Red Pine Exploration Inc.
TSX VENTURE : RPX

Red Pine Exploration Inc.

January 31, 2017 10:58 ET

Red Pine Announces Results of Annual Meeting

TORONTO, ONTARIO--(Marketwired - Jan. 31, 2017) - Red Pine Exploration Inc. (TSX VENTURE:RPX) (the "Company" or "Red Pine") announces the results of the Annual and Special Meeting of its Shareholders (the "Meeting") held in Toronto, Ontario, Canada on January 30, 2017.

At the meeting, all the resolutions were passed with the required majorities:

  • The shareholders fixed the number of directors at five (5).

  • The shareholders elected Elgin Wolfe, Quentin Yarie, Brent Nykoliation, Myles Johnson and Petra Decher to be duly elected as directors of the Company until the earlier of the close of the next annual meeting of shareholders or the closing of the Arrangement (as defined in the Circular), at which point Elgin Wolfe, Quentin Yarie, Brent Nykoliation, Petra Decher, G. Michael Newman, Robert Dodds, and Peter Kampian will be the duly elected directors of the Company.

  • The shareholders approved a resolution to appoint MNP LLP, Chartered Accountants, as auditors of the Company to hold office until the next annual meeting of shareholders, and to authorize the Directors to fix their remuneration.

  • The shareholders approved a special resolution empowering the Board to determine, from time to time, by resolution of the directors, the number of Directors of the Company and the number of directors to be elected at the annual meeting of the shareholders.
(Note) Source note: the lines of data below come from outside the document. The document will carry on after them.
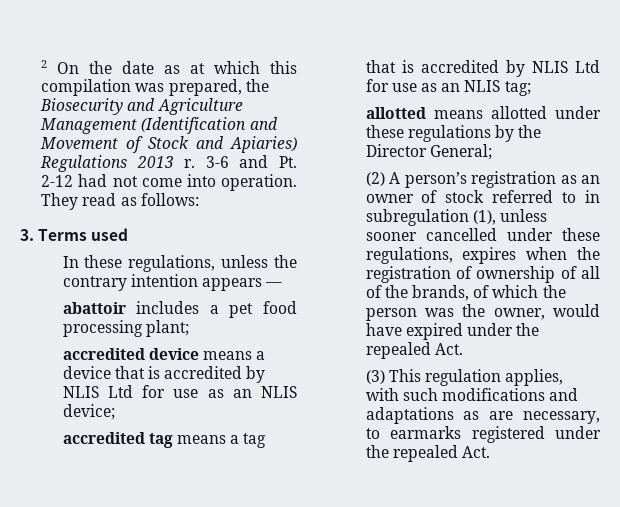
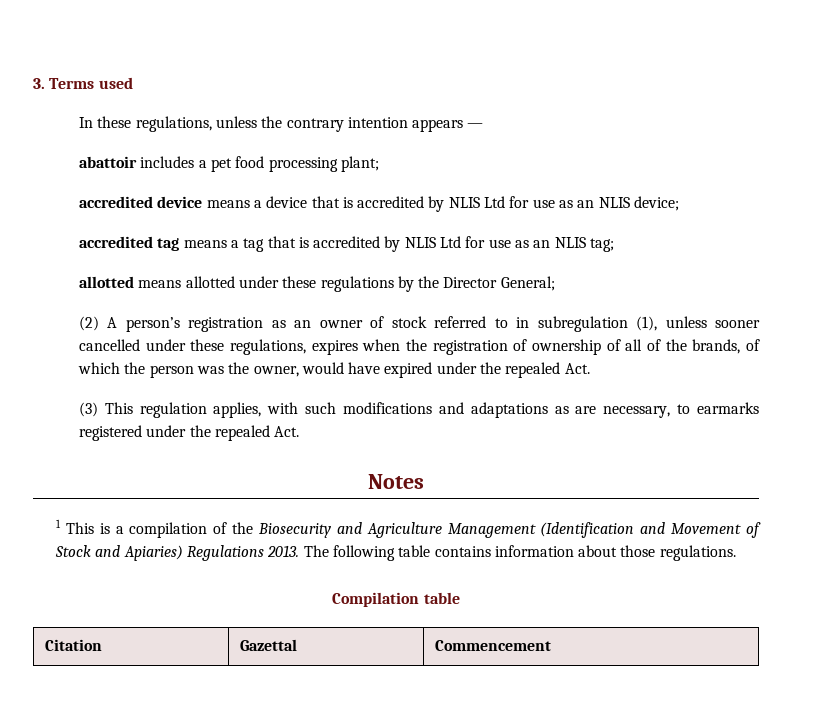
- 2 On the date as at which this compilation was prepared, the Biosecurity and Agriculture Management (Identification and Movement of Stock and Apiaries) Regulations 2013 r. 3-6 and Pt. 2-12 had not come into operation. They read as follows:
+ Notes
+ 1 This is a compilation of the Biosecurity and Agriculture Management (Identification and Movement of Stock and Apiaries) Regulations 2013. The following table contains information about those regulations.
+ Compilation table
+ Citation | Gazettal | Commencement

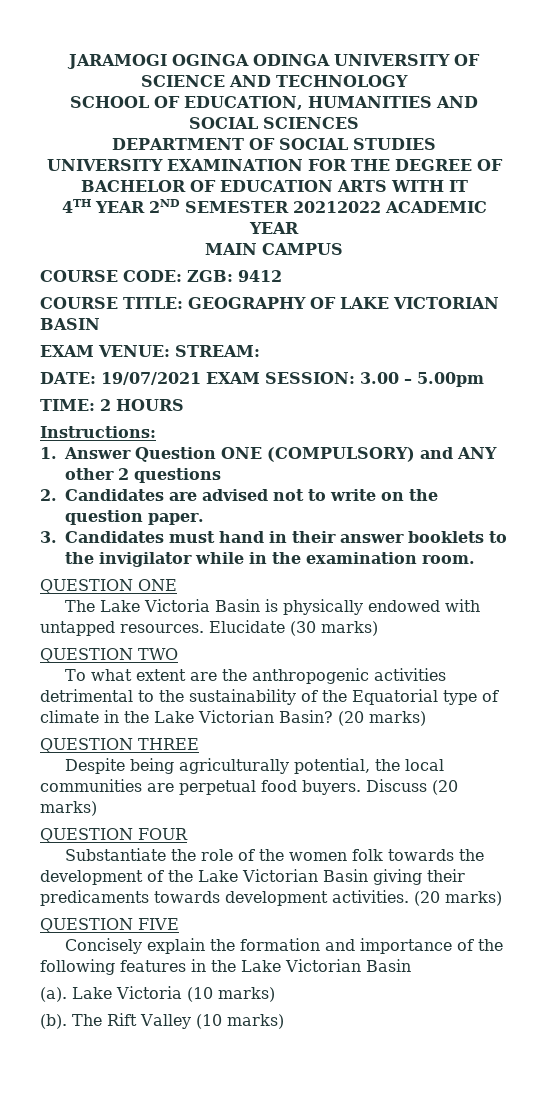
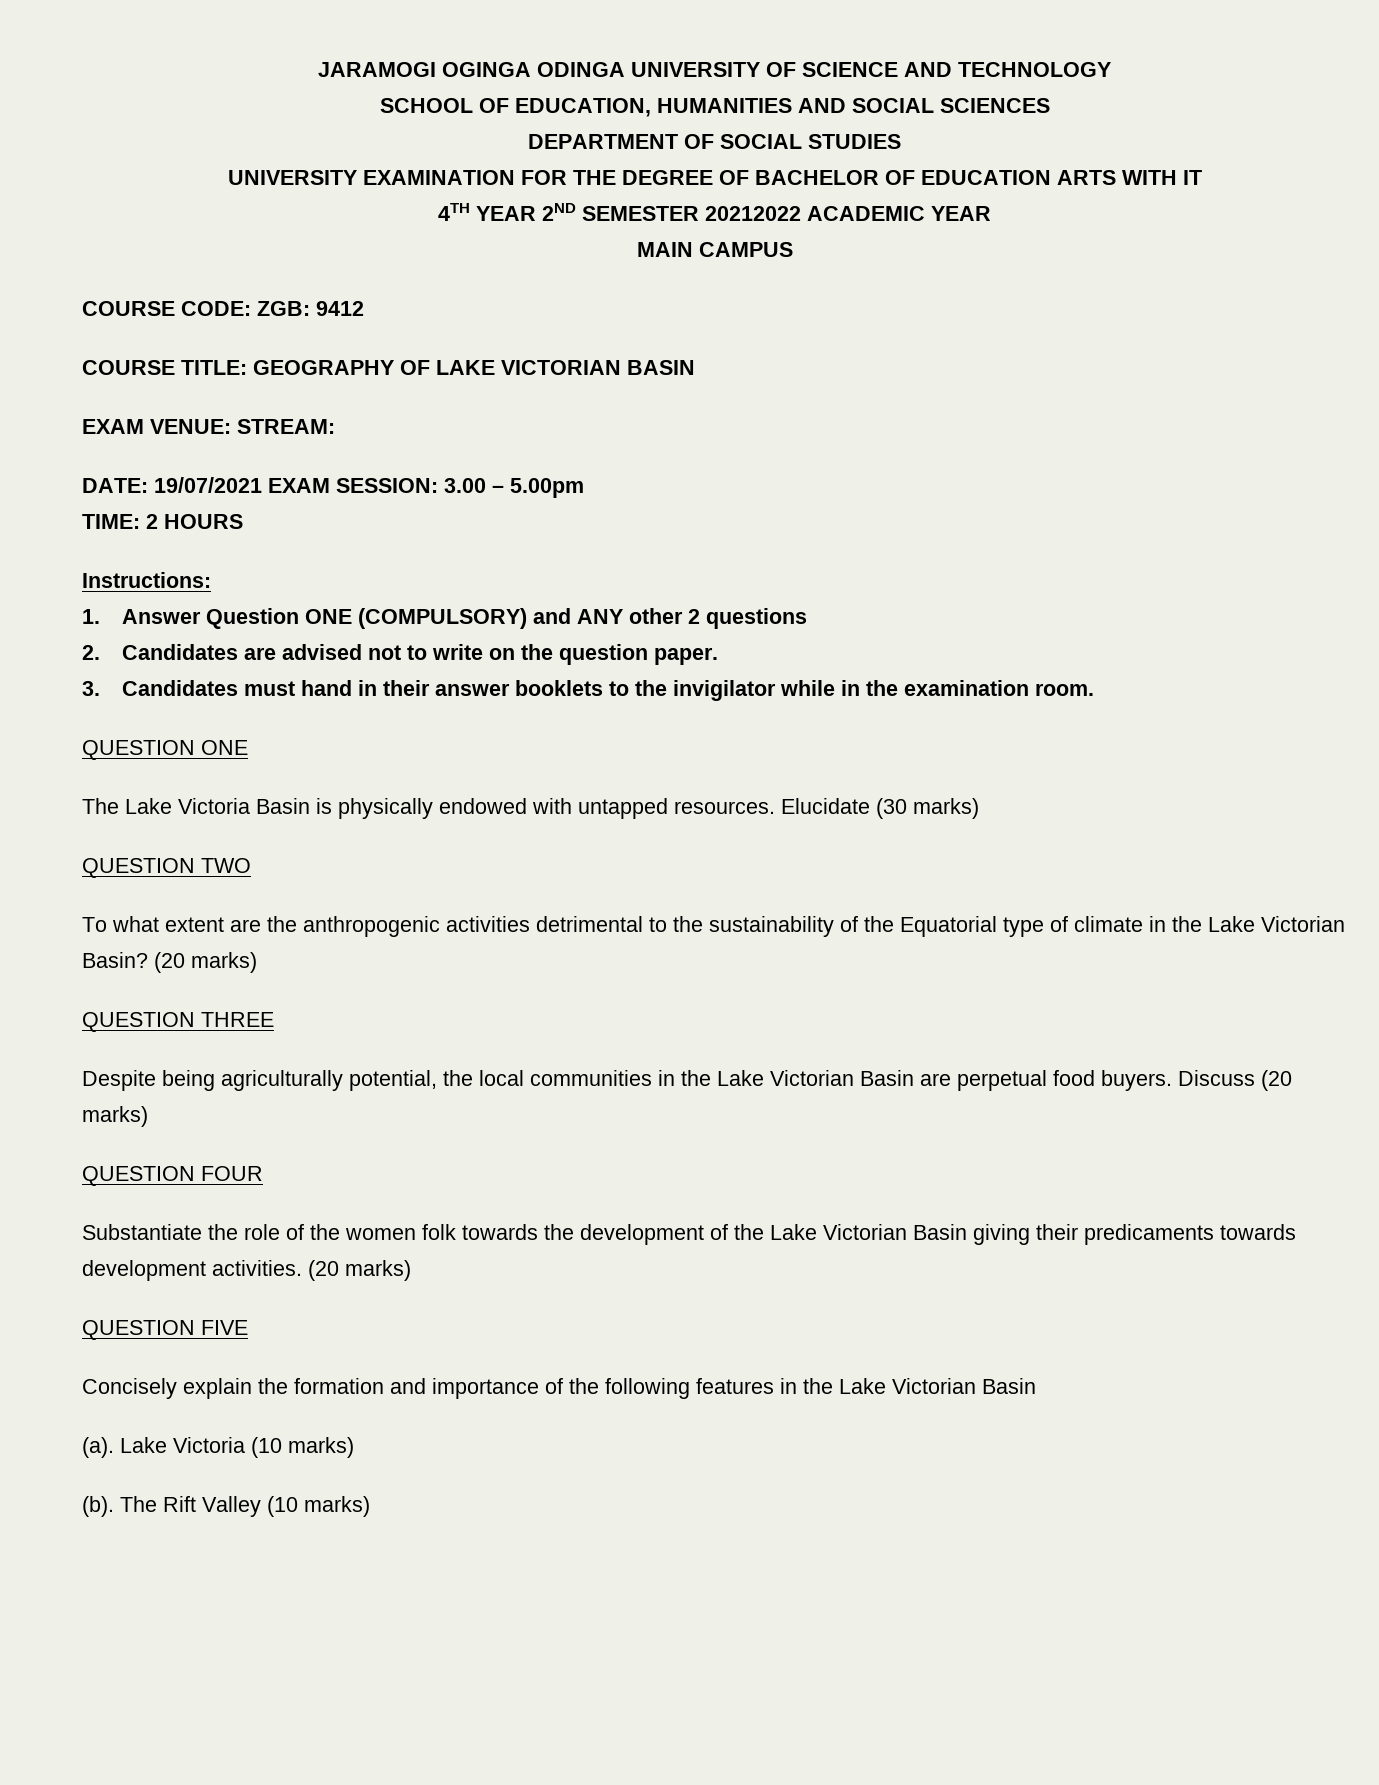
- Despite being agriculturally potential, the local communities are perpetual food buyers.
+ Despite being agriculturally potential, the local communities in the Lake Victorian Basin are perpetual food buyers.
  • The shareholders approved a resolution re-approving the Company's stock option plan.

In addition, following the Meeting, the Board of Directors approved the following executive and committee appointments:

  • Petra Decher as Chairperson
  • Quentin Yarie as President and Chief Executive Officer
  • Marc Johnson as Chief Financial Officer
  • Audit Committee: Petra Decher, Myles Johnson and Brent Nykoliation
  • Governance and Nomination Committee: Petra Decher, Elgin Wolfe and Brent Nykoliation

Arrangement Agreement with Augustine Ventures

The Company and Augustine Ventures Inc. ("Augustine") entered into an arrangement agreement (the "Arrangement") dated November 14, 2016 pursuant to which the Company will acquire all of the outstanding securities of Augustine in accordance with the plan of arrangement provisions of the Business Corporations Act (Ontario), subject to the terms and conditions of the Arrangement. The Arrangement is subject to a number of conditions, including the approval of the Superior Court of Justice of Ontario.

It is expected that if the Arrangement receives all necessary approvals, it will be completed on or about February 3, 2017.

Once completed, Augustine will become a wholly-owned subsidiary of the Company and each Augustine share will be exchange for 0.76 Company shares (the "Exchange Ratio") and each outstanding Augustine convertible security will be exercisable to acquire common shares of the Company after adjusting for the Exchange Ratio.

Once completed, the Board of Directors has determined, and has agreed pursuant to the Arrangement, that the number of directors will be seven (of which four shall be the nominees of the Company and three shall be the nominees of Augustine).

About Red Pine Exploration Inc.

Red Pine Exploration Inc. is a gold and base-metals exploration company headquartered in Toronto, Ontario, Canada. The Company's common shares trade on the TSX Venture Exchange under the symbol "RPX".

Red Pine has a 30% interest in the Wawa Gold Project and is part of a Joint Venture Agreement (JVA) with Citabar LLP and Augustine Ventures Inc. Under the terms of the JVA, Red Pine is the Operating Manager and continues to explore and advance the current gold resource on the property.

On December 17, 2015, Red Pine and Augustine Ventures conjointly signed a Letter of Intent to merge.

For more information about the Company visit www.redpineexp.com.

Neither TSX Venture Exchange nor its Regulation Services Provider (as that term is defined in policies of the TSX Venture Exchange) accepts responsibility for the adequacy or accuracy of this release.

This News Release contains forward-looking statements. In some cases, you can identify forward-looking statements by terminology such as "may", "should", "expects", "plans", "anticipates", "believes", "estimates", "predicts", "potential" or "continue" or the negative of these terms or other comparable terminology. These statements are only predictions and involve known and unknown risks, uncertainties and other factors that may cause our or our industry's actual results, levels of activity, performance or achievements to be materially different from any future results, levels of activity, performance or achievements expressed or implied by these forward-looking statements.

Although the Company believes that the assumptions and factors used in preparing the forward-looking information in this news release are reasonable, undue reliance should not be placed on such information, which only applies as of the date of this news release. The Company disclaims any intention or obligation to update or revise any forward-looking information, whether as a result of new information, future events or otherwise, other than as required by law.